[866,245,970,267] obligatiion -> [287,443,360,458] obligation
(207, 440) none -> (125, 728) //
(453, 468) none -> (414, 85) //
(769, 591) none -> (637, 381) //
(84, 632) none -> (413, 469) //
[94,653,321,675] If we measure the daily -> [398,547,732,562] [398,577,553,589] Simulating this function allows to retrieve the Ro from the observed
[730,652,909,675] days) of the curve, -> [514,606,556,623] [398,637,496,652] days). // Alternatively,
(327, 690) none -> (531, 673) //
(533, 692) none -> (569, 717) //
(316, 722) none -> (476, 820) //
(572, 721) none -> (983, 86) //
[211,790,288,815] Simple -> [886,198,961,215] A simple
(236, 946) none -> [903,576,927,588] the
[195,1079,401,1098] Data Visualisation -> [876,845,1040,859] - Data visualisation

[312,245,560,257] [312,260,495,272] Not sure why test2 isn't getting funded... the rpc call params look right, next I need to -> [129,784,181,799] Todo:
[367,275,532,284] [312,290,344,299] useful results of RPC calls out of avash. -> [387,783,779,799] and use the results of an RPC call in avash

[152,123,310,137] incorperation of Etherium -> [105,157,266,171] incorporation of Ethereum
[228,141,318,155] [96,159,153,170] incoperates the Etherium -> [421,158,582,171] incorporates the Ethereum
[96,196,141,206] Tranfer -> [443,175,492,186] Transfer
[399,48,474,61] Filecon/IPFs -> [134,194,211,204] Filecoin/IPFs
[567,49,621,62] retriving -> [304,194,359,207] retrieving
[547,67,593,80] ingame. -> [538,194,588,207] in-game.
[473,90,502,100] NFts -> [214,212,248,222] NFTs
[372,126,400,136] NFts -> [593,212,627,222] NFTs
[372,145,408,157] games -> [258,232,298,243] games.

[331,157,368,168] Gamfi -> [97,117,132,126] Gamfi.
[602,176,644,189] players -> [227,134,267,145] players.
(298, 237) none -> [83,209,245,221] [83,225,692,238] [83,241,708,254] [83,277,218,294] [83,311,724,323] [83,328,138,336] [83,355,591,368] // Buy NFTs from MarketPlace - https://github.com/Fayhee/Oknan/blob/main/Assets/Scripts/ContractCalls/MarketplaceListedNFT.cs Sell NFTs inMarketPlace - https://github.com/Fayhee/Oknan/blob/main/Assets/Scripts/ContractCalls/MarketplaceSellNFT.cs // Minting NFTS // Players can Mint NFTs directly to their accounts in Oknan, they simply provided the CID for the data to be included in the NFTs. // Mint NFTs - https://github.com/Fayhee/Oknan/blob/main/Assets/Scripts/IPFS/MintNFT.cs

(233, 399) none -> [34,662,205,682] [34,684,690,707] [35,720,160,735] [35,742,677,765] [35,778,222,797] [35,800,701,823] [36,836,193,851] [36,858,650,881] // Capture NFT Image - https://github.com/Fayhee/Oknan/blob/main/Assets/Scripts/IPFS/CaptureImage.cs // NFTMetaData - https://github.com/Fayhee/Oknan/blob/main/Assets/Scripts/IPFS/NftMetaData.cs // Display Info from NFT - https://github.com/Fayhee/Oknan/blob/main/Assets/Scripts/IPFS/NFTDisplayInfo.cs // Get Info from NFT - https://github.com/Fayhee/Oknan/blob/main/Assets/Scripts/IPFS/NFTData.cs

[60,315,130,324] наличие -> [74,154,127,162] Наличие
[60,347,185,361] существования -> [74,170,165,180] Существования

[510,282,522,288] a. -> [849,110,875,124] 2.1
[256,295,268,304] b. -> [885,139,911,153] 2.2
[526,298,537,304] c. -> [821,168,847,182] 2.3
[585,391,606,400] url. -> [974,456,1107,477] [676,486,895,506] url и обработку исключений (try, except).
================================
# YOUR ASSIGNMENT
Set down only the lines above that fall between the line holding "(316, 722) none -> (476, 820) //" and the line holding "[372,126,400,136] NFts ->", inclusive, keeping each exact.

# OUTPUT BELOW
(316, 722) none -> (476, 820) //
(572, 721) none -> (983, 86) //
[211,790,288,815] Simple -> [886,198,961,215] A simple
(236, 946) none -> [903,576,927,588] the
[195,1079,401,1098] Data Visualisation -> [876,845,1040,859] - Data visualisation

[312,245,560,257] [312,260,495,272] Not sure why test2 isn't getting funded... the rpc call params look right, next I need to -> [129,784,181,799] Todo:
[367,275,532,284] [312,290,344,299] useful results of RPC calls out of avash. -> [387,783,779,799] and use the results of an RPC call in avash

[152,123,310,137] incorperation of Etherium -> [105,157,266,171] incorporation of Ethereum
[228,141,318,155] [96,159,153,170] incoperates the Etherium -> [421,158,582,171] incorporates the Ethereum
[96,196,141,206] Tranfer -> [443,175,492,186] Transfer
[399,48,474,61] Filecon/IPFs -> [134,194,211,204] Filecoin/IPFs
[567,49,621,62] retriving -> [304,194,359,207] retrieving
[547,67,593,80] ingame. -> [538,194,588,207] in-game.
[473,90,502,100] NFts -> [214,212,248,222] NFTs
[372,126,400,136] NFts -> [593,212,627,222] NFTs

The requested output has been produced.